You can be friendly with the seller, but becoming overly personal can complicate negotiations. Casual comments about décor, condition, or improvements can be misinterpreted and shift the tone of the deal. A real estate transaction works best when boundaries are clear and communication stays focused on the property and terms.
When emotions get involved, people can take things personally—especially during repairs, appraisal negotiations, or final walk-throughs. Protect the relationship by communicating through your agent when possible. They’re trained to manage details, avoid tension, and keep both sides aligned on the goal: a successful closing.
Kindness opens doors, but strategy gets them closed. Be respectful, be professional, and let your agent handle sensitive topics. Clear expectations now help you step into your new home later—without unnecessary conflict or stress.
A low appraisal doesn’t automatically end the deal. It simply means the appraised value came in lower than the agreed sales price, and lenders will only lend based on the lower number. While this can feel like a setback, it often opens the door to productive negotiation—not defeat.
There are several ways to move forward:
• Ask the seller to reduce the price
• Offer to split the difference with the seller
• Increase your down payment if the home is worth it to you
• Request repairs or credits based on issues found
• Challenge the appraisal with comparables or missing data
Approach the situation with clarity, not emotion. Lean on your agent and lender to help you evaluate options, negotiate adjustments, and determine the best path forward. Buyers who respond strategically often come out of appraisal issues with a better deal than before.
A real estate transaction has a lot of moving parts—lenders, inspectors, appraisers, title companies, insurance providers, and the seller’s side. Your agent coordinates with all of them, monitors deadlines, and keeps paperwork flowing. Trying to manage it yourself increases the risk of missed dates, lost communication, or avoidable complications.
Your agent’s job is to protect your interests, guide you through negotiations, and keep the contract on track. When emotions rise or negotiations feel tense, they step in with clarity and strategy. This keeps the transaction professional and reduces the chances of miscommunication with the seller.
Lean into the support available to you. Use your agent for guidance, documentation, negotiations, and communication. The more complex the transaction, the more important it is to have someone experienced managing the details. You don’t need to carry the process alone.
Lenders operate on documentation, and every missing form slows down underwriting.

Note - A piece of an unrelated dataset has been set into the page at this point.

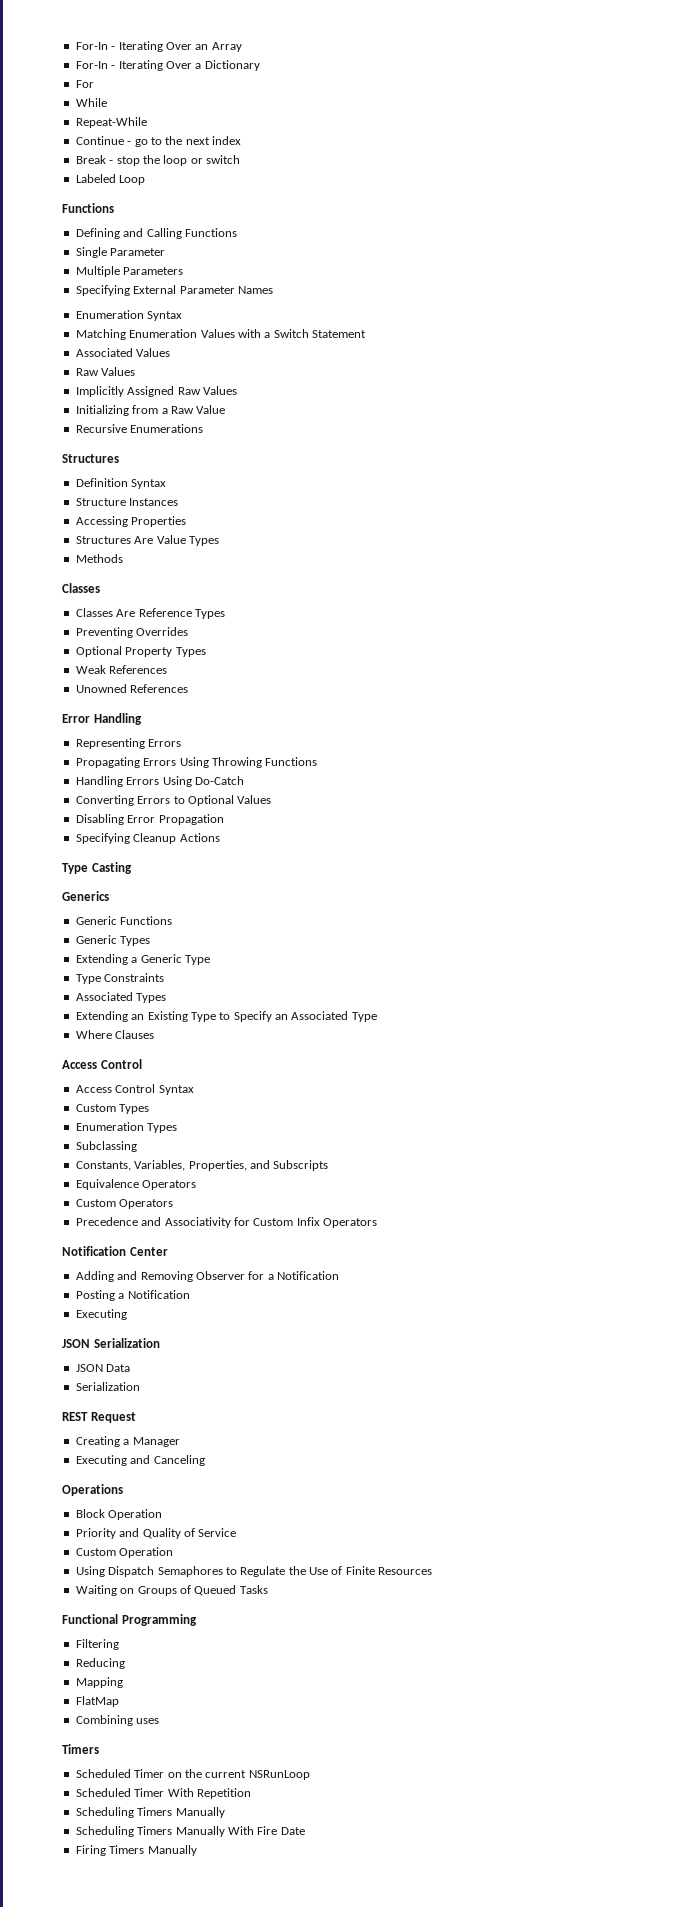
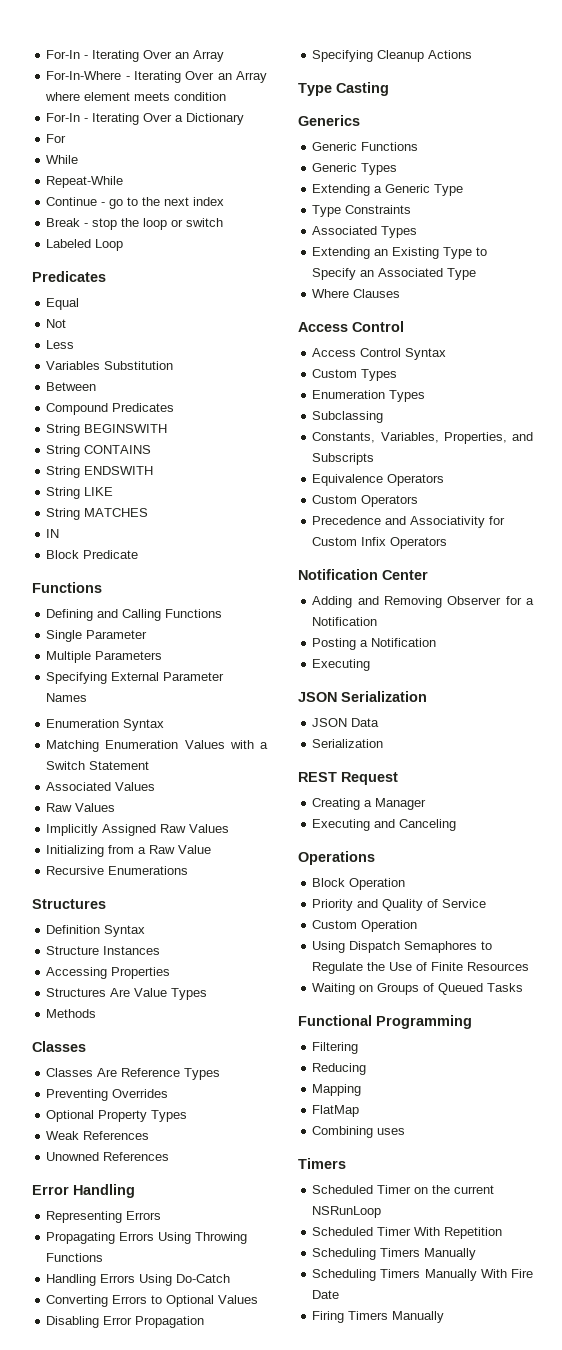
(242, 47) none -> [46,71,267,83] [45,92,227,101] // For-In-Where - Iterating Over an Array where element meets condition
(146, 180) none -> [32,271,106,282] [46,298,80,310] [46,319,67,328] [46,340,75,349] [46,361,174,370] [46,382,97,391] [46,403,175,415] [46,424,168,436] [46,445,152,457] [46,466,154,478] [46,487,114,499] [46,508,149,520] [46,529,60,538] [46,550,139,559] // Predicates // Equal // Not // Less // Variables Substitution // Between // Compound Predicates // String BEGINSWITH // String CONTAINS // String ENDSWITH // String LIKE // String MATCHES // IN // Block Predicate

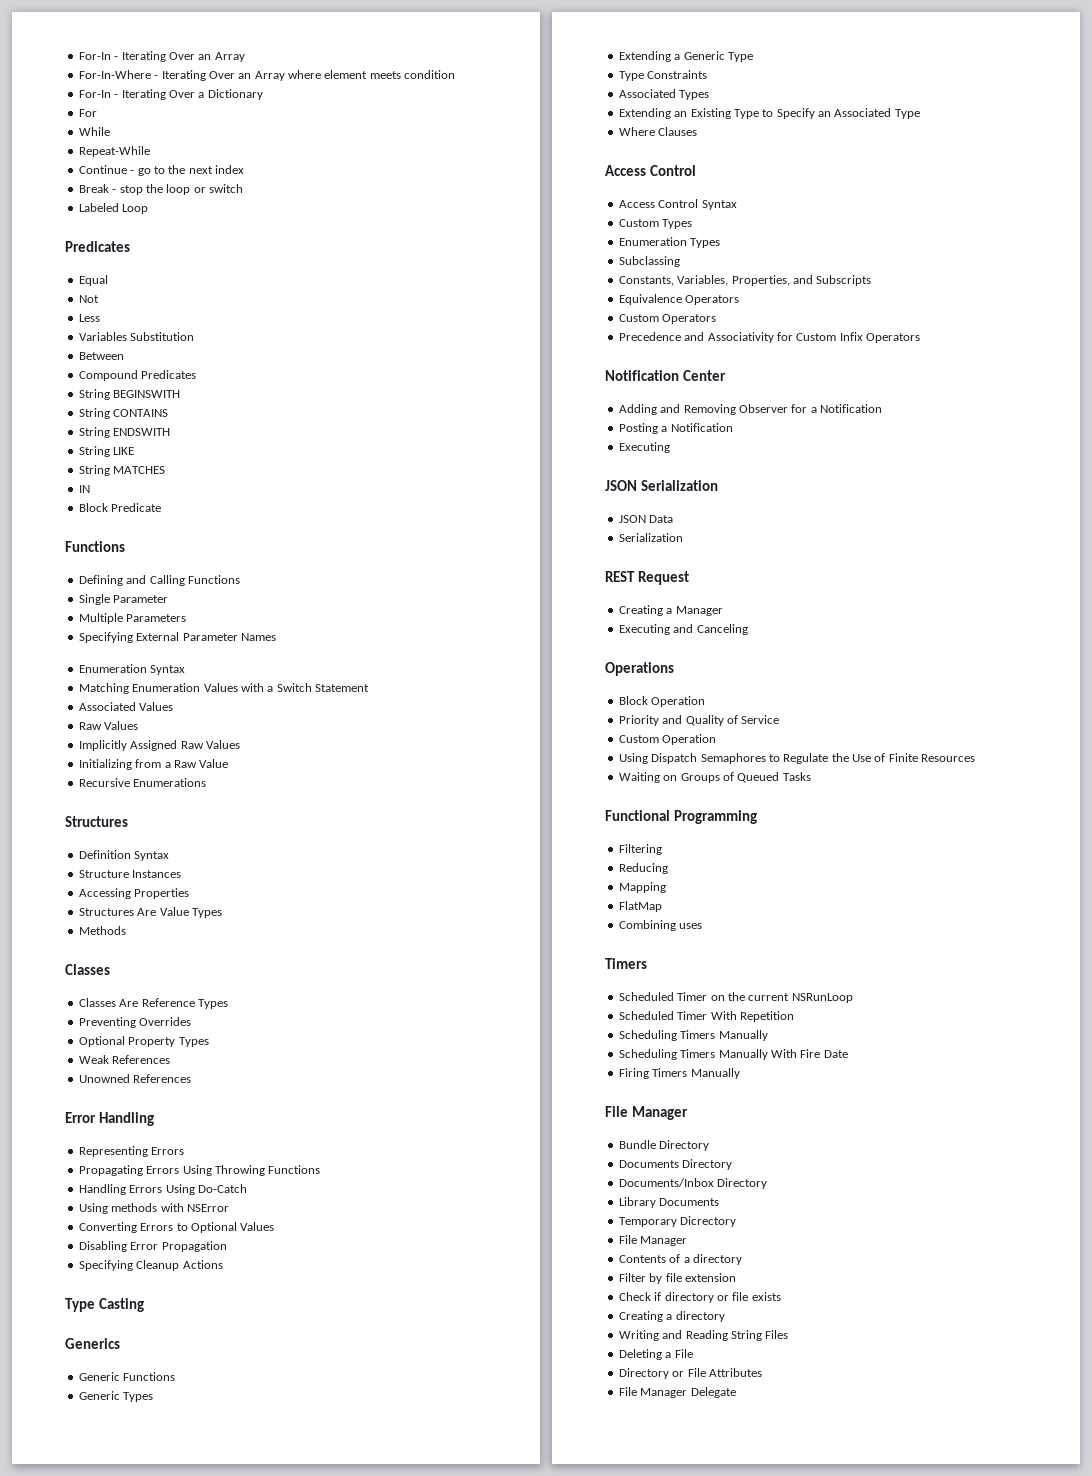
(231, 1278) none -> [78,1203,229,1214] // Using methods with NSError
(445, 1317) none -> [605,1106,688,1120] [618,1140,710,1151] [618,1159,733,1170] [618,1178,768,1189] [618,1197,720,1208] [618,1216,737,1227] [618,1235,688,1246] [618,1254,742,1265] [618,1273,736,1284] [618,1292,781,1303] [618,1311,725,1322] [618,1330,789,1341] [618,1349,693,1360] [618,1368,762,1379] [618,1387,736,1398] // File Manager // Bundle Directory // Documents Directory // Documents/Inbox Directory // Library Documents // Temporary Dicrectory // File Manager // Contents of a directory // Filter by file extension // Check if directory or file exists // Creating a directory // Writing and Reading String Files // Deleting a File // Directory or File Attributes // File Manager Delegate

When they request pay stubs, bank statements, letters of explanation, insurance details, or signatures, time matters. The faster you respond, the more confident underwriting becomes—and the smoother your path to closing.
Long delays invite complications. Sellers get frustrated, rate locks expire, and contract extensions aren’t always granted. Stay ahead of the process by responding quickly and asking questions whenever something isn’t clear. A proactive approach prevents avoidable setbacks.
Every document brings you closer to the front door of your new home. From underwriting approval to the closing disclosure, each signed page keeps momentum alive. Stay engaged, stay responsive, and you’ll be celebrating move-in day sooner than you think.
Every real estate transaction has variables, but most major issues are preventable. By avoiding new debt, delaying big financial changes, staying professional with the seller, securing insurance early, and responding quickly to your lender, you protect your investment and keep the closing date on track.
Knowing the things buyers should never do before closing puts you ahead of costly mistakes that derail deals. Share this guidance with anyone preparing to buy a home. Whether you’re a buyer or a real estate professional, insight like this creates confidence—and confidence leads to keys in your hand, not delays and disappointment.
Use this page as a checklist, talk to your agent before making changes, and keep communication open with your lender. A prepared buyer is a successful buyer—one who gets to celebrate closing day instead of surviving it.